Menurut informasi yang dihimpun, keresahan warga telah berlangsung cukup lama. Kedua terduga kerap terlihat pulang bersama hingga larut malam bahkan dini hari.
Aktivitas tersebut memicu kecurigaan masyarakat, terlebih Desa Airapa dikenal sebagai daerah yang menjunjung tinggi nilai-nilai agama dan norma sosial.
Puncaknya, belasan pemuda yang dipimpin tokoh pemuda Desa Airapa, Aswiro, melakukan penggerebekan terhadap kedua terduga di lokasi tempat tinggal mereka. Setelah diamankan, keduanya sempat dibawa menemui tokoh masyarakat dan perangkat desa untuk diberikan teguran serta nasihat. Mengingat keduanya bukan warga Desa Airapa dan lokasi penangkapan berada di luar wilayah desa, keduanya kemudian dilepaskan.

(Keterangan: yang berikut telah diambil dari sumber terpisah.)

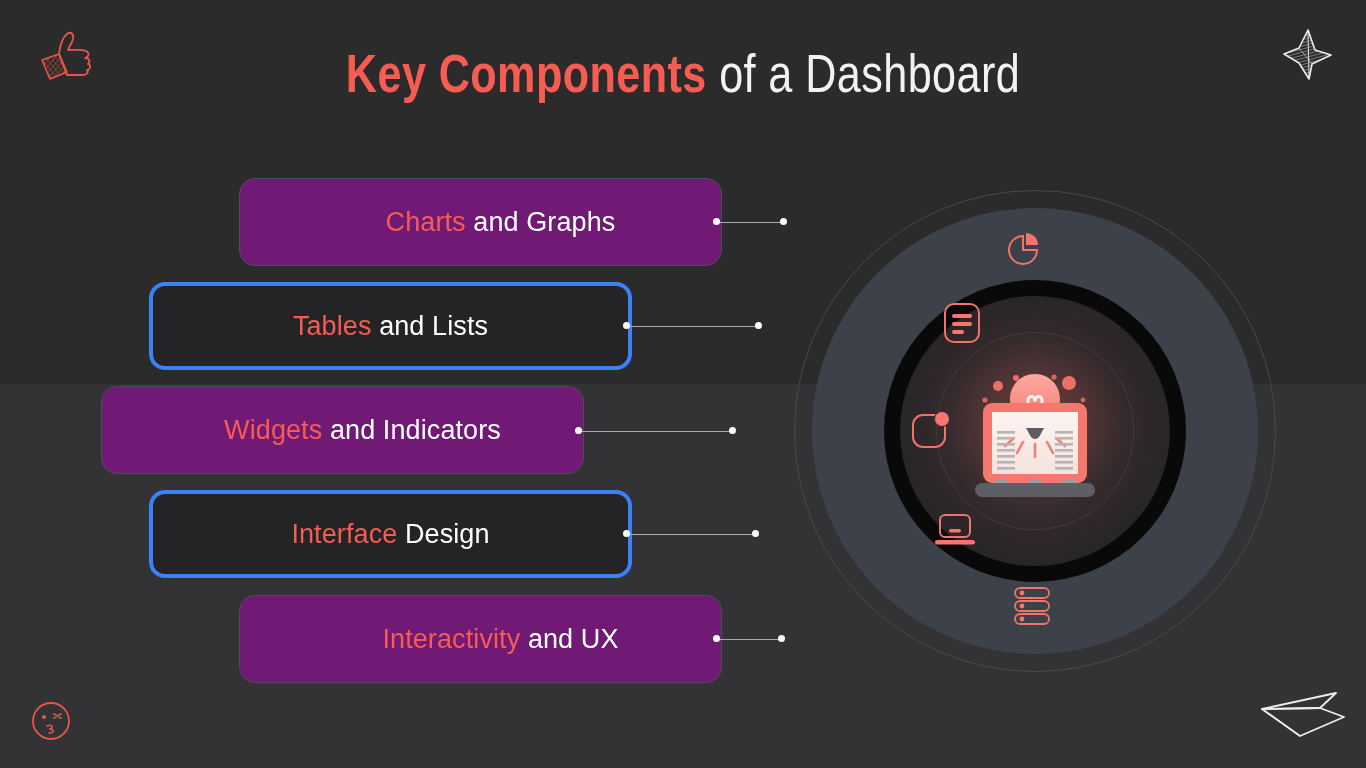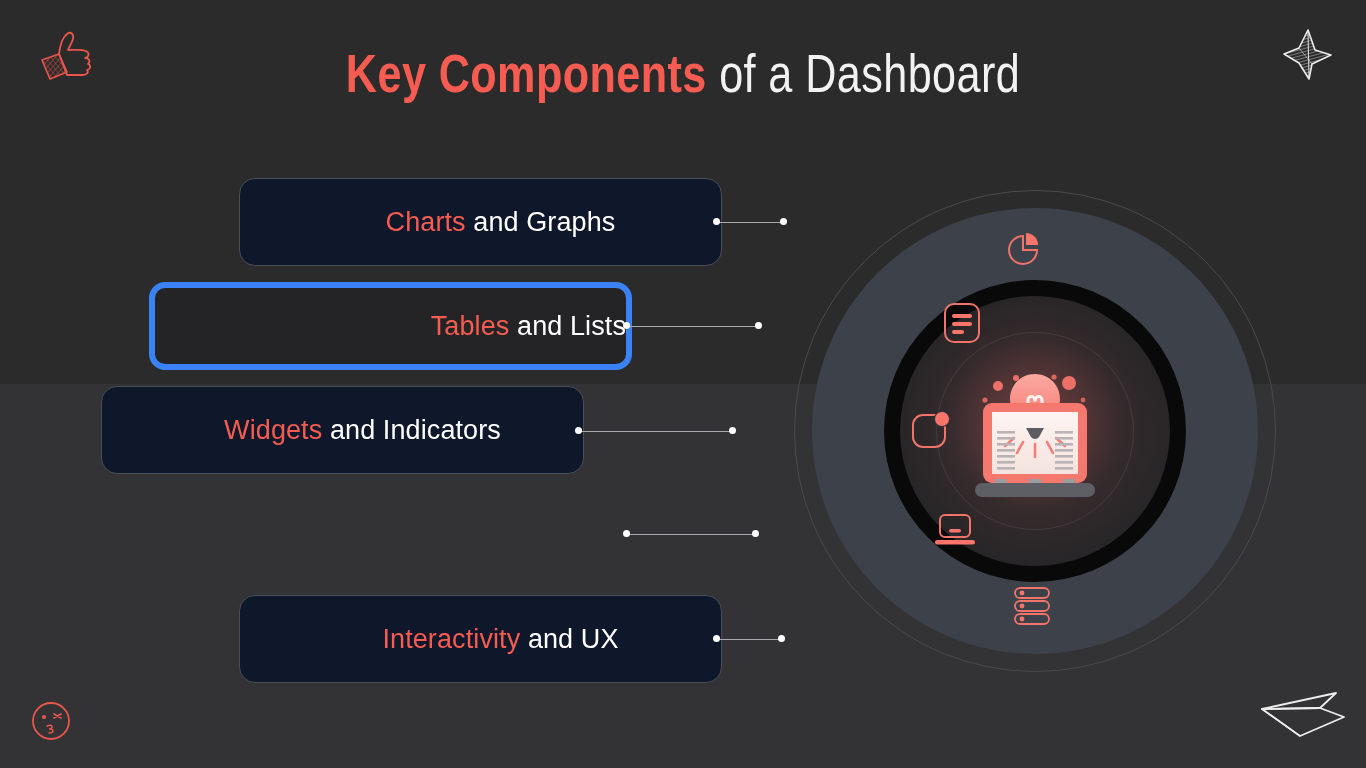"Charts and Graphs" .card.light { background: #0f172a -> #701a75 }
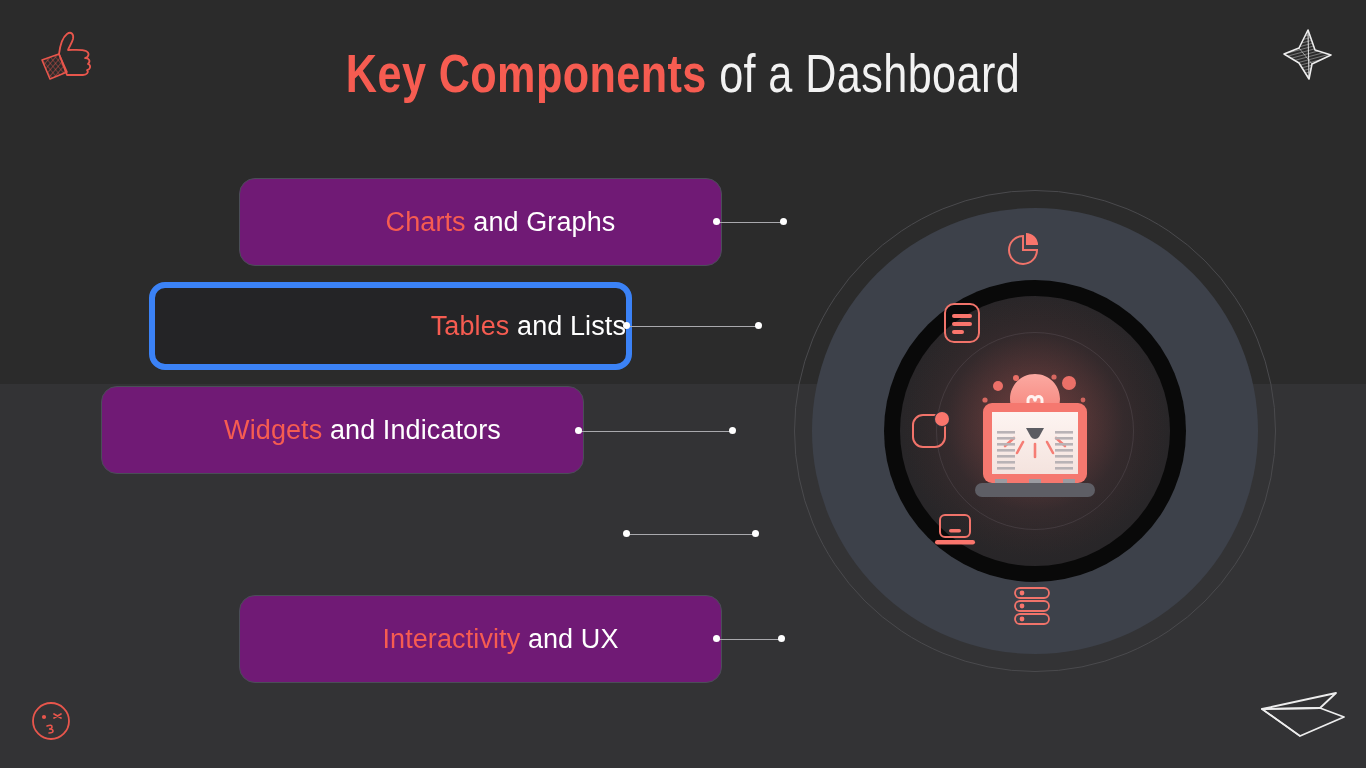"Tables and Lists" .card.dark { border: 6px solid #3b82f6 -> 4px solid #3b82f6; justify-content: flex-end -> none }
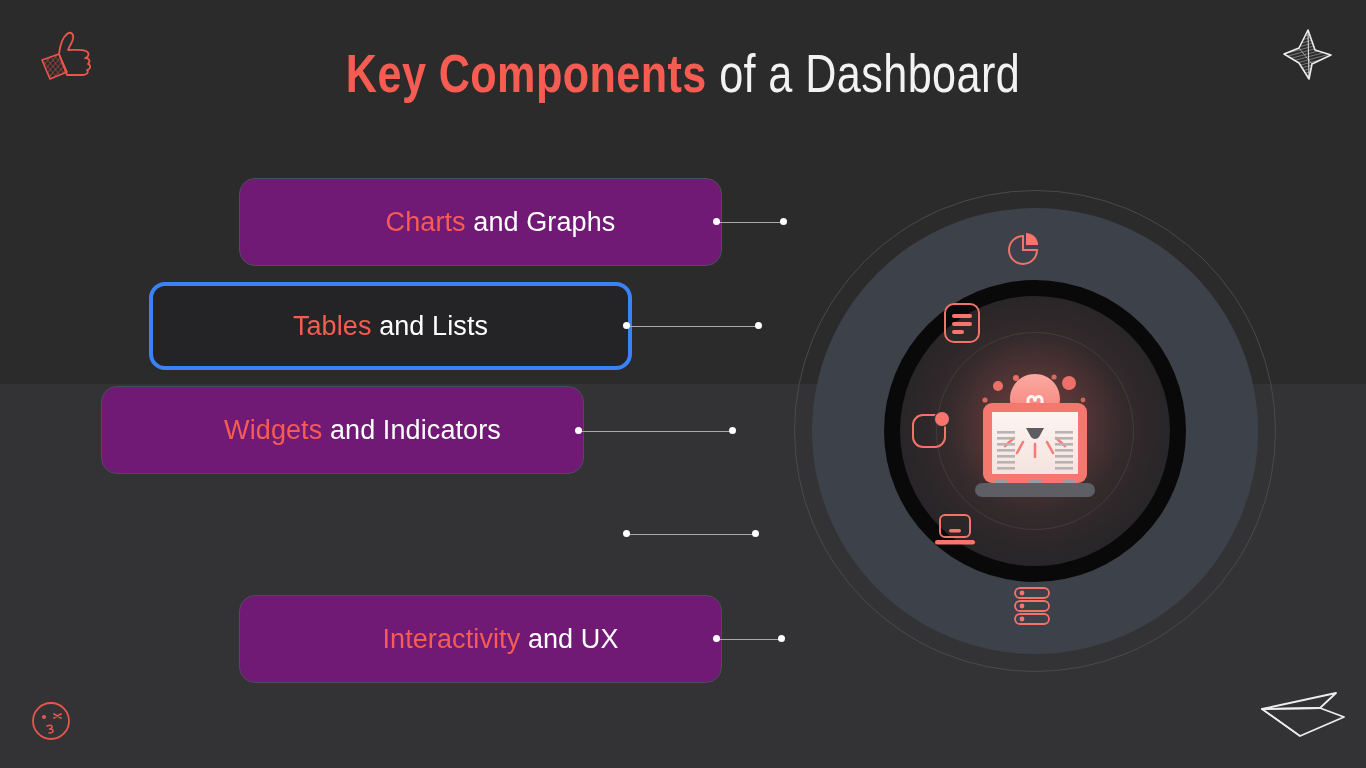"Interface Design" div.card { html: none -> <div> <div> <span>Interface</span><span> Design</span> </div> </div> }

Namun situasi di lapangan berubah memanas, sejumlah warga yang telah emosi diduga melakukan tindakan main hakim sendiri hingga terjadi pemukulan terhadap kedua terduga sebelum akhirnya aparat kepolisian tiba di lokasi.
Tokoh masyarakat Desa Airapa yang juga anggota BPD, Zainal Abidin Nasution, menyampaikan harapannya agar peristiwa serupa tidak kembali terjadi, ia mengaku memperoleh informasi mengenai kejadian tersebut saat sedang berada di lapangan menjemput hasil panen TBS sawit milik masyarakat.

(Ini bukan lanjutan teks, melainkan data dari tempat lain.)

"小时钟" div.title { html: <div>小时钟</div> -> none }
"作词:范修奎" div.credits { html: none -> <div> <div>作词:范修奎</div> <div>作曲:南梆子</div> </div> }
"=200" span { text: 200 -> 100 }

Menindaklanjuti laporan warga, Kapolsubsektor Sinunukan Aipda Julpan Pulungan bersama Aipda Irwansyah Putra Hasibuan segera mendatangi lokasi.
Berkat kesigapan aparat, situasi berhasil dikendalikan sehingga potensi konflik yang lebih besar dapat dicegah, selanjutnya kedua terduga diamankan ke Mapolsek Batahan untuk penanganan lebih lanjut.

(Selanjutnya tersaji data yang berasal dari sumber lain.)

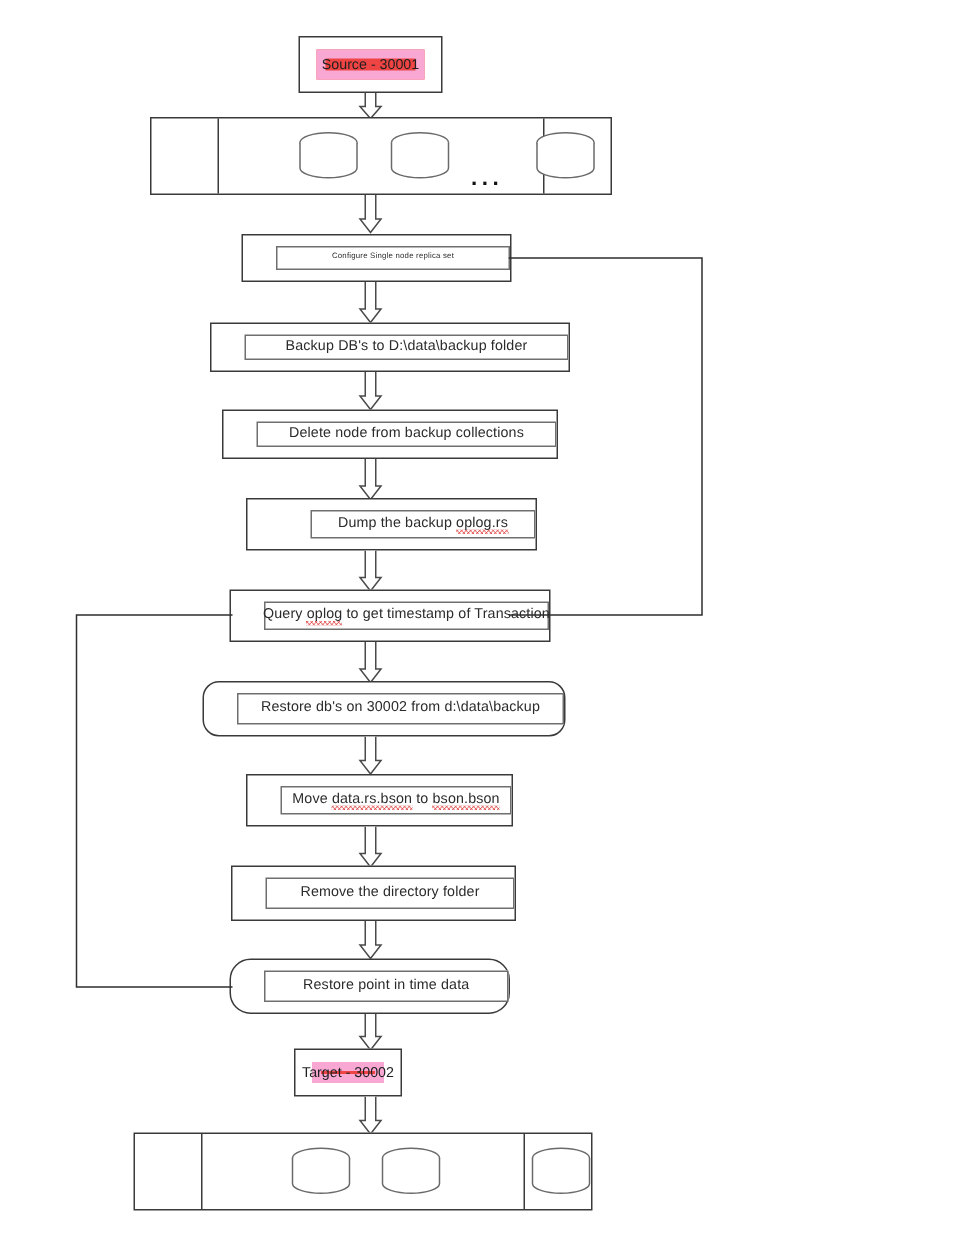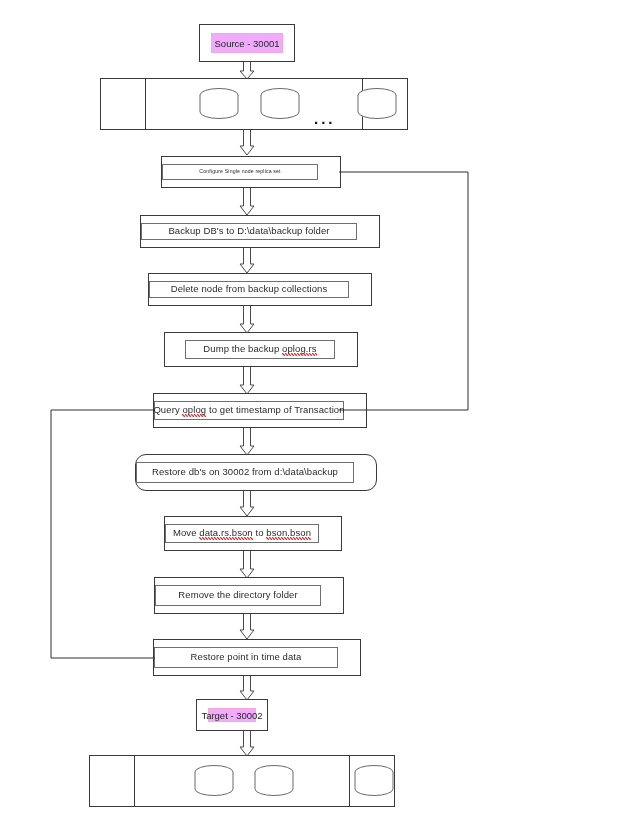"Source - 30001" .term > .inner { background: #f0abfc -> #ef4444; border: 1px solid #f9a8d4 -> 6px solid #f9a8d4 }
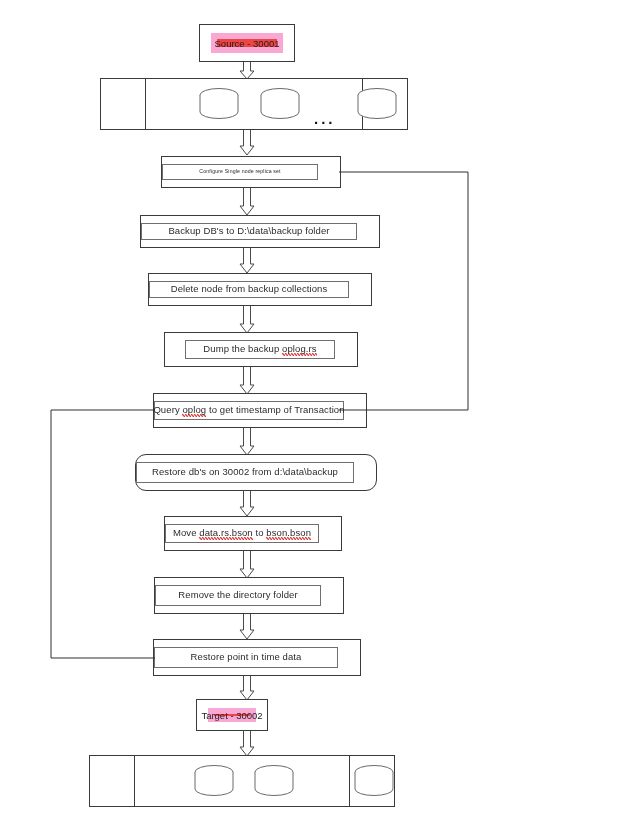"Backup DB's to D:\data\backup folder" .proc { justify-content: flex-start -> flex-end }
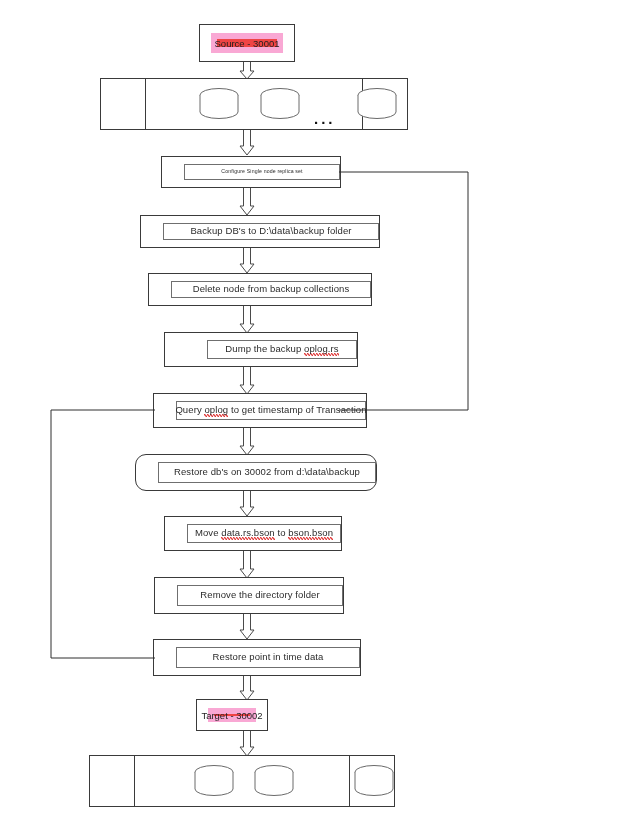"Restore point in time data" div.node { border-radius: none -> 14px; width: 208px -> 187px }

Hingga berita ini diturunkan, berdasarkan informasi yang diperoleh melalui sambungan telepon, proses penyelesaian perkara masih berlangsung dan melibatkan keluarga dari kedua belah pihak.
Aparat kepolisian juga mengimbau masyarakat agar tidak melakukan tindakan main hakim sendiri dan menyerahkan sepenuhnya proses penanganan kepada pihak berwenang sesuai ketentuan hukum yang berlaku.